* INPUT RECORDS:
====================

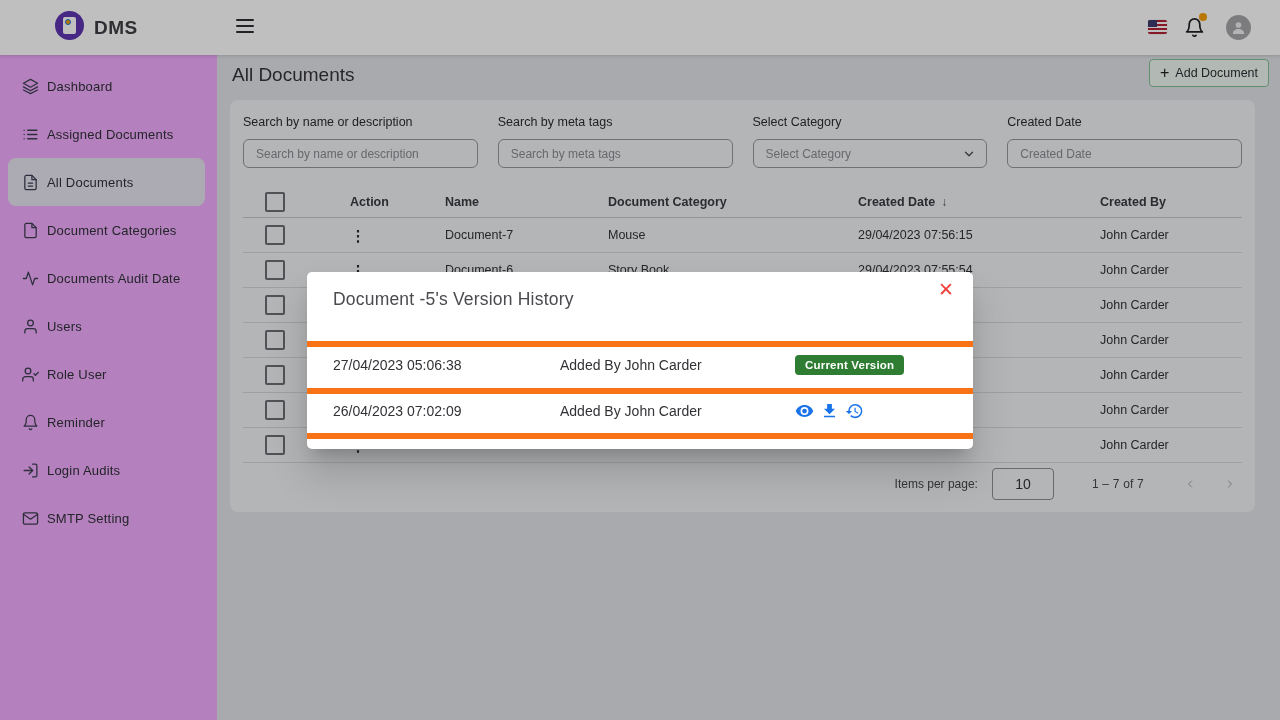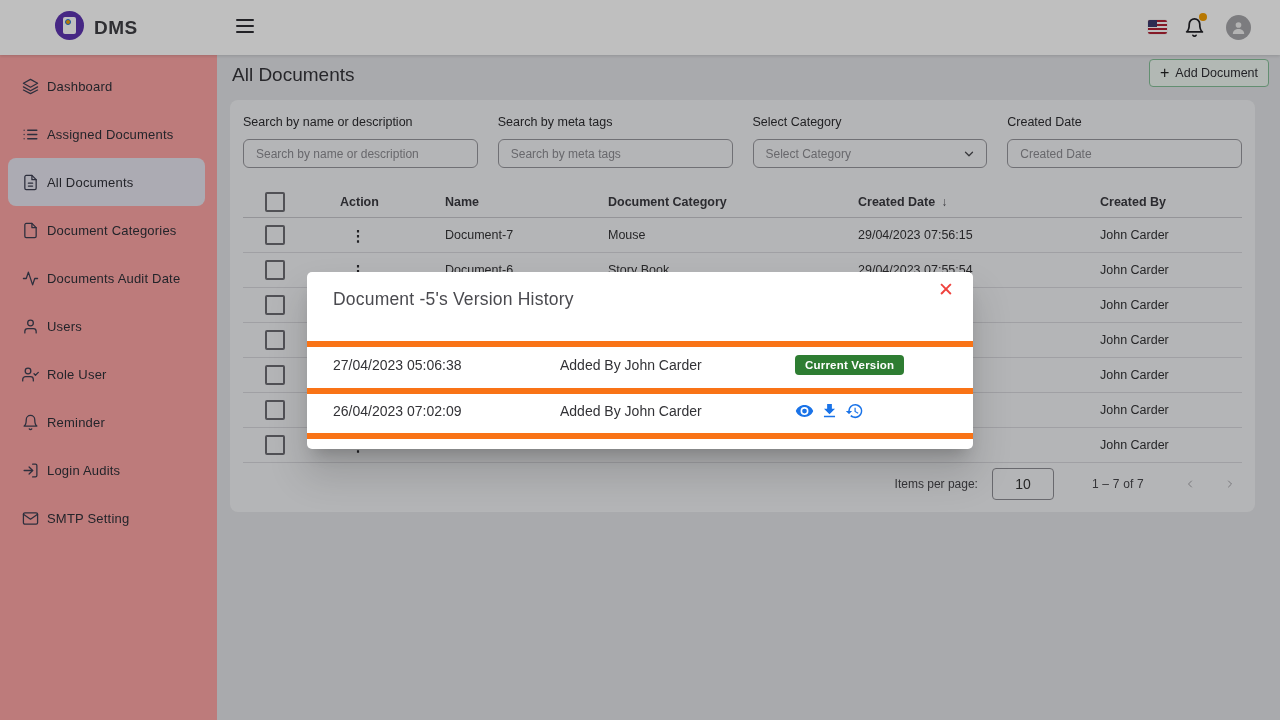--- a/index.html
+++ b/index.html
@@ -20,21 +20,21 @@
   .hamburger span{display:block;height:2.4px;background:#2e2e33;margin-bottom:3.4px;border-radius:1px;}
   .flag{position:absolute;left:1148px;top:20px;width:19px;height:14px;border-radius:2px;overflow:hidden;
     background:repeating-linear-gradient(#b22234 0 2px,#fff 2px 4px);box-shadow:0 0 1px rgba(0,0,0,.4);}
   .flag::before{content:"";position:absolute;left:0;top:0;width:9px;height:7px;background:#3c3b6e;}
   .bellwrap{position:absolute;left:1184px;top:16px;width:22px;height:24px;}
   .bellwrap .dot{position:absolute;right:-1px;top:-3px;width:8px;height:8px;border-radius:50%;background:#f59f00;}
   .avatar{position:absolute;left:1226px;top:15px;width:25px;height:25px;border-radius:50%;
     background:#a6a6aa;display:flex;align-items:center;justify-content:center;}
 
   
-  .sidebar{position:absolute;left:0;top:55px;width:217px;height:665px;background:#fca5a5;padding-top:7px;
+  .sidebar{position:absolute;left:0;top:55px;width:217px;height:665px;background:#f0abfc;padding-top:7px;
     box-sizing:border-box;z-index:1;}
   .side-item{height:48px;margin:0 12px 0 8px;padding-left:14px;display:flex;align-items:center;gap:8px;
     border-radius:8px;cursor:pointer;color:#2f3038;font-size:13px;font-weight:500;letter-spacing:.2px;}
   .side-item svg{flex:0 0 auto;color:#3d3f52;}
   .side-item.active{background:#e6e5ef;}
 
   
   .page-title{position:absolute;left:232px;top:64px;font-size:19px;font-weight:500;color:#35353a;z-index:1;}
   .add-btn{position:absolute;left:1149px;top:59px;height:28px;padding:0 10px;display:flex;align-items:center;gap:6px;
     background:#eef6f0;border:1px solid #84bf97;border-radius:4px;font-size:12.5px;color:#2e2e33;
@@ -52,21 +52,21 @@
   .filter input::placeholder{color:#8b8b91;}
   .selectbox{position:relative;height:29px;box-sizing:border-box;border:1px solid #96969c;border-radius:6px;
     display:flex;align-items:center;padding:0 12px;font-size:12px;color:#8b8b91;cursor:pointer;}
   .selectbox svg{position:absolute;right:10px;top:7px;color:#4a4a50;}
 
   
   .table{position:absolute;left:13px;top:86px;width:999px;}
   .thead{position:relative;height:31px;border-bottom:1px solid #c6c6cb;font-size:12.5px;font-weight:bold;color:#3a3a40;}
   .trow{position:relative;height:34px;border-bottom:1px solid #d6d6db;font-size:12.5px;color:#333336;}
   .cell{position:absolute;top:50%;transform:translateY(-50%);white-space:nowrap;}
-  .c-check{left:22px;}.c-action{left:97px;}.c-name{left:202px;}.c-cat{left:365px;}.c-date{left:615px;}.c-by{left:857px;}
+  .c-check{left:22px;}.c-action{left:107px;}.c-name{left:202px;}.c-cat{left:365px;}.c-date{left:615px;}.c-by{left:857px;}
   .checkbox{width:16px;height:16px;border:2px solid #6d6d73;border-radius:2px;background:transparent;cursor:pointer;}
   .dots{left:106px;width:18px;text-align:center;font-size:15px;font-weight:bold;color:#2e2e33;cursor:pointer;line-height:1;}
   .sort-arrow{display:inline-block;margin-left:6px;font-size:12px;color:#55555b;font-weight:normal;}
 
   
   .pagination{position:absolute;left:13px;top:355px;width:999px;height:57px;display:flex;align-items:center;
     justify-content:flex-end;font-size:12px;color:#47474c;}
   .ipp-box{margin-left:14px;width:60px;height:30px;border:1px solid #8d8d93;border-radius:4px;background:transparent;
     display:flex;align-items:center;justify-content:center;font-size:14px;color:#333;cursor:pointer;}
   .range{margin-left:38px;letter-spacing:.2px;}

====================

A word-for-word reprint of the listing above is needed, minus the pictures.

--- a/index.html
+++ b/index.html
@@ -20,21 +20,21 @@
   .hamburger span{display:block;height:2.4px;background:#2e2e33;margin-bottom:3.4px;border-radius:1px;}
   .flag{position:absolute;left:1148px;top:20px;width:19px;height:14px;border-radius:2px;overflow:hidden;
     background:repeating-linear-gradient(#b22234 0 2px,#fff 2px 4px);box-shadow:0 0 1px rgba(0,0,0,.4);}
   .flag::before{content:"";position:absolute;left:0;top:0;width:9px;height:7px;background:#3c3b6e;}
   .bellwrap{position:absolute;left:1184px;top:16px;width:22px;height:24px;}
   .bellwrap .dot{position:absolute;right:-1px;top:-3px;width:8px;height:8px;border-radius:50%;background:#f59f00;}
   .avatar{position:absolute;left:1226px;top:15px;width:25px;height:25px;border-radius:50%;
     background:#a6a6aa;display:flex;align-items:center;justify-content:center;}
 
   
-  .sidebar{position:absolute;left:0;top:55px;width:217px;height:665px;background:#fca5a5;padding-top:7px;
+  .sidebar{position:absolute;left:0;top:55px;width:217px;height:665px;background:#f0abfc;padding-top:7px;
     box-sizing:border-box;z-index:1;}
   .side-item{height:48px;margin:0 12px 0 8px;padding-left:14px;display:flex;align-items:center;gap:8px;
     border-radius:8px;cursor:pointer;color:#2f3038;font-size:13px;font-weight:500;letter-spacing:.2px;}
   .side-item svg{flex:0 0 auto;color:#3d3f52;}
   .side-item.active{background:#e6e5ef;}
 
   
   .page-title{position:absolute;left:232px;top:64px;font-size:19px;font-weight:500;color:#35353a;z-index:1;}
   .add-btn{position:absolute;left:1149px;top:59px;height:28px;padding:0 10px;display:flex;align-items:center;gap:6px;
     background:#eef6f0;border:1px solid #84bf97;border-radius:4px;font-size:12.5px;color:#2e2e33;
@@ -52,21 +52,21 @@
   .filter input::placeholder{color:#8b8b91;}
   .selectbox{position:relative;height:29px;box-sizing:border-box;border:1px solid #96969c;border-radius:6px;
     display:flex;align-items:center;padding:0 12px;font-size:12px;color:#8b8b91;cursor:pointer;}
   .selectbox svg{position:absolute;right:10px;top:7px;color:#4a4a50;}
 
   
   .table{position:absolute;left:13px;top:86px;width:999px;}
   .thead{position:relative;height:31px;border-bottom:1px solid #c6c6cb;font-size:12.5px;font-weight:bold;color:#3a3a40;}
   .trow{position:relative;height:34px;border-bottom:1px solid #d6d6db;font-size:12.5px;color:#333336;}
   .cell{position:absolute;top:50%;transform:translateY(-50%);white-space:nowrap;}
-  .c-check{left:22px;}.c-action{left:97px;}.c-name{left:202px;}.c-cat{left:365px;}.c-date{left:615px;}.c-by{left:857px;}
+  .c-check{left:22px;}.c-action{left:107px;}.c-name{left:202px;}.c-cat{left:365px;}.c-date{left:615px;}.c-by{left:857px;}
   .checkbox{width:16px;height:16px;border:2px solid #6d6d73;border-radius:2px;background:transparent;cursor:pointer;}
   .dots{left:106px;width:18px;text-align:center;font-size:15px;font-weight:bold;color:#2e2e33;cursor:pointer;line-height:1;}
   .sort-arrow{display:inline-block;margin-left:6px;font-size:12px;color:#55555b;font-weight:normal;}
 
   
   .pagination{position:absolute;left:13px;top:355px;width:999px;height:57px;display:flex;align-items:center;
     justify-content:flex-end;font-size:12px;color:#47474c;}
   .ipp-box{margin-left:14px;width:60px;height:30px;border:1px solid #8d8d93;border-radius:4px;background:transparent;
     display:flex;align-items:center;justify-content:center;font-size:14px;color:#333;cursor:pointer;}
   .range{margin-left:38px;letter-spacing:.2px;}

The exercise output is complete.